**Task**
Copy exactly the stretch of data below from the line with "hopen dat we" through the line with "oktober van 13.00-16.00", including both of those lines.

**Supplied data**

------------------------------------

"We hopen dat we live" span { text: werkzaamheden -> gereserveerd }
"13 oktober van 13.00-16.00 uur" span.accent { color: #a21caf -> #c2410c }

------------------------------------

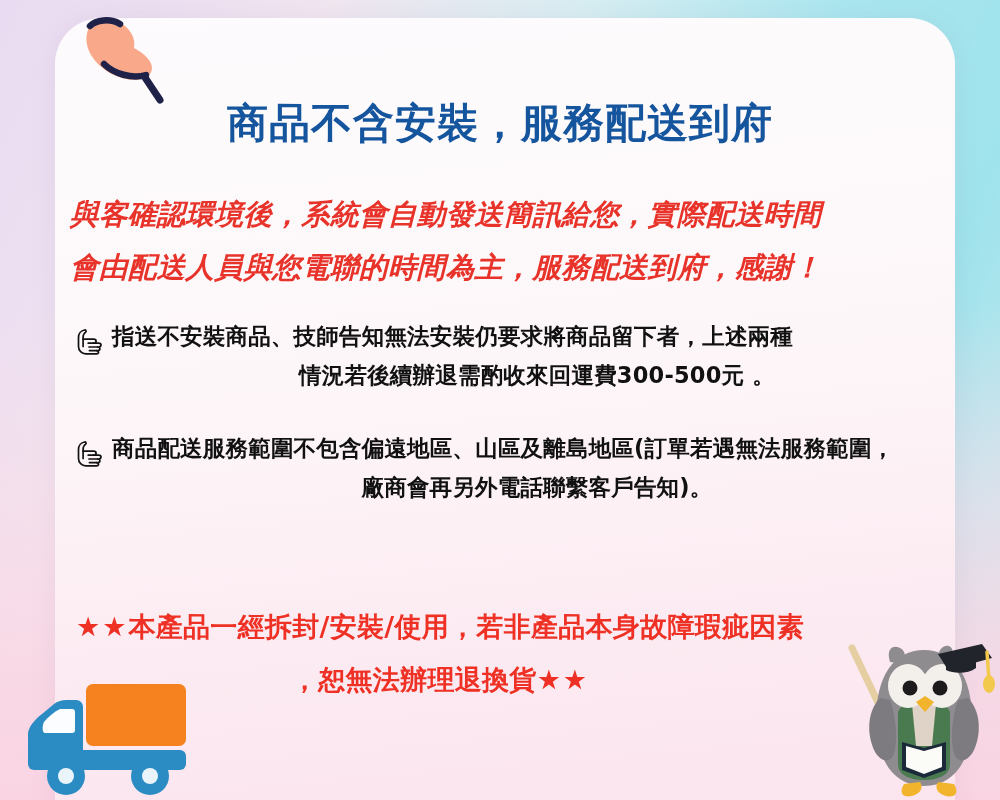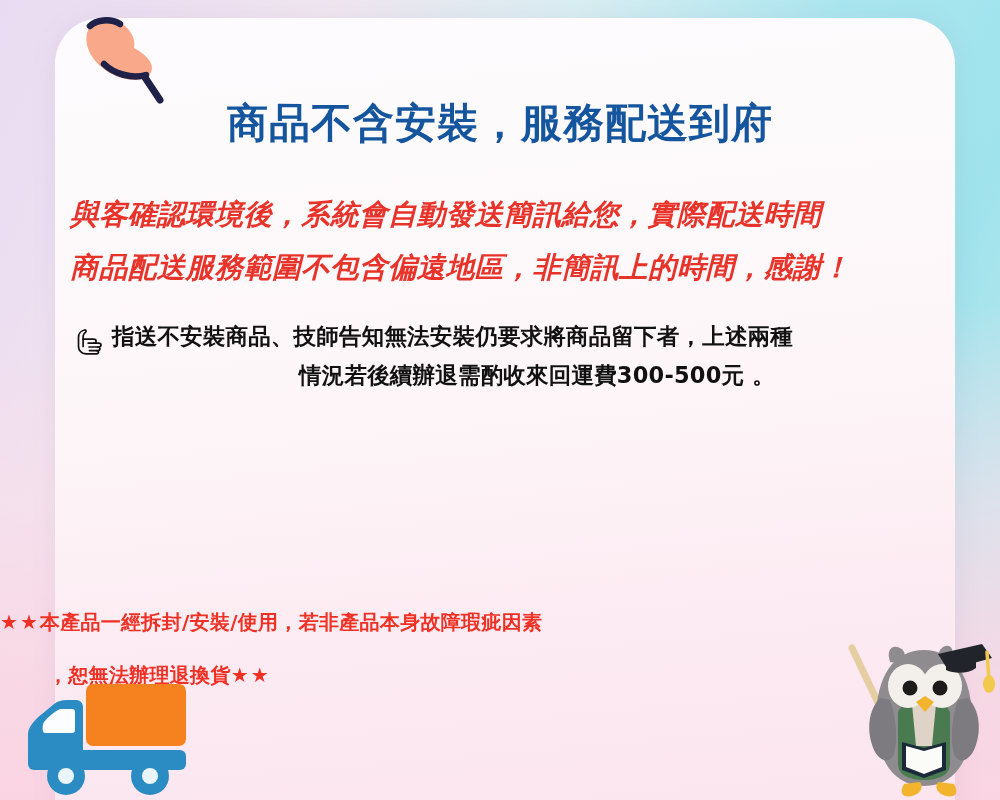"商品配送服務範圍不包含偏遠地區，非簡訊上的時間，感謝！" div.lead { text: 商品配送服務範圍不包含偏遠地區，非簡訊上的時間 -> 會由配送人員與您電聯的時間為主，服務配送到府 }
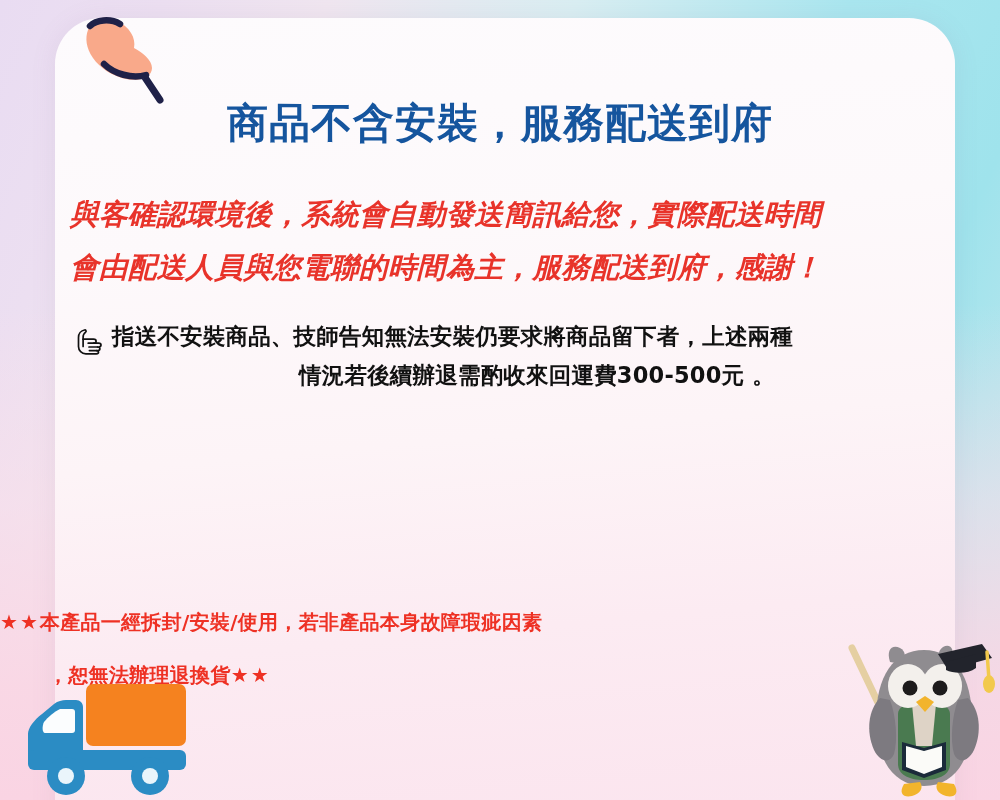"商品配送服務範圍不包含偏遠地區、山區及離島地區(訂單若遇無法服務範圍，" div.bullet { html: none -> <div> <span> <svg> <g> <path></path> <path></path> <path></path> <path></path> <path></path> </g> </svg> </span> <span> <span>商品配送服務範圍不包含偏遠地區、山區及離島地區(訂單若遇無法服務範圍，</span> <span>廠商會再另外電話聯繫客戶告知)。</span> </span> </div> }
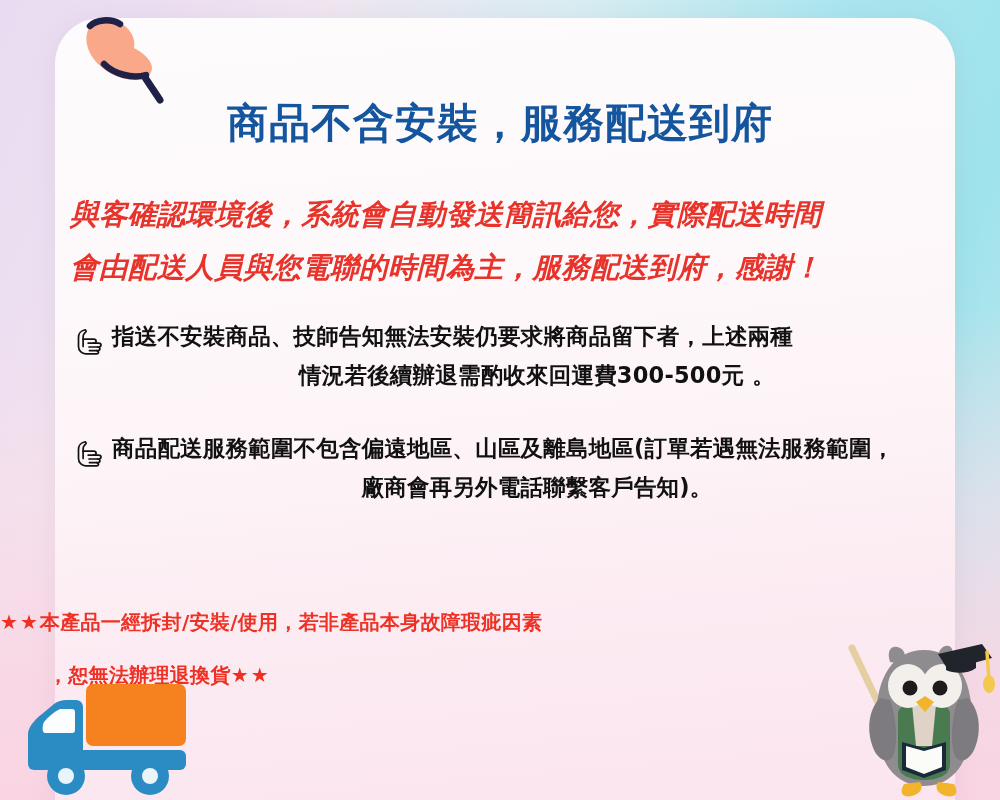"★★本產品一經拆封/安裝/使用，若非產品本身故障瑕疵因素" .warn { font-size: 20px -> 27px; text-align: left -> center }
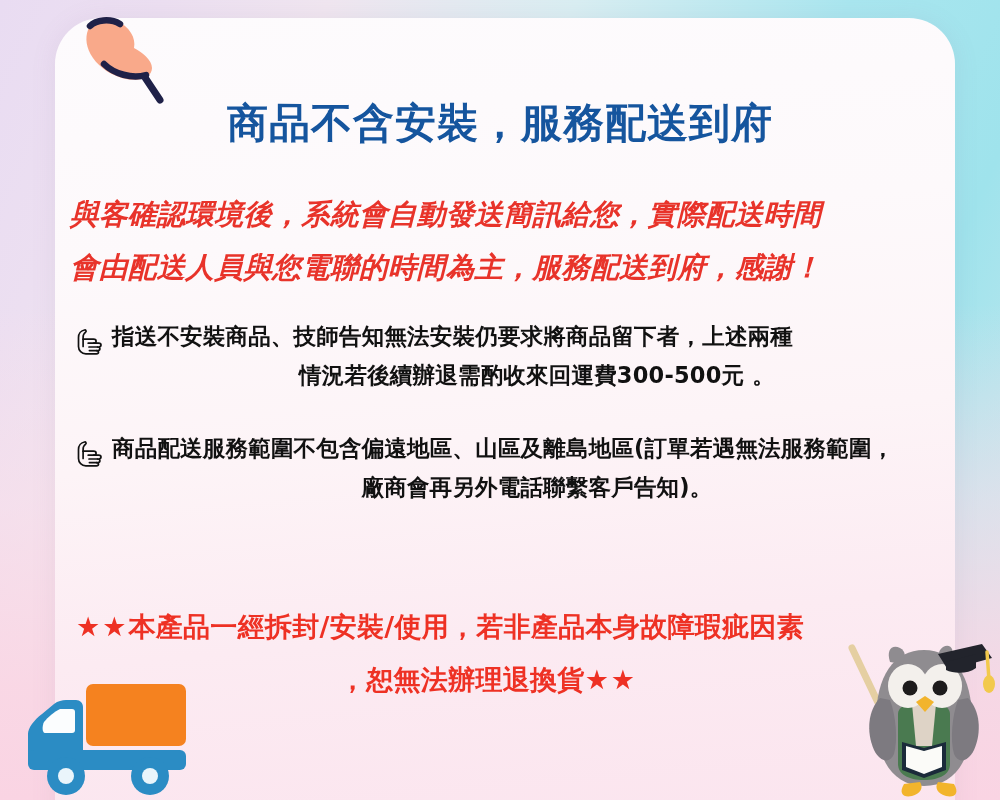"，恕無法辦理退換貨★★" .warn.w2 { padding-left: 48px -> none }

------------------------------------

**Solved exercise**
"We hopen dat we live" span { text: werkzaamheden -> gereserveerd }
"13 oktober van 13.00-16.00 uur" span.accent { color: #a21caf -> #c2410c }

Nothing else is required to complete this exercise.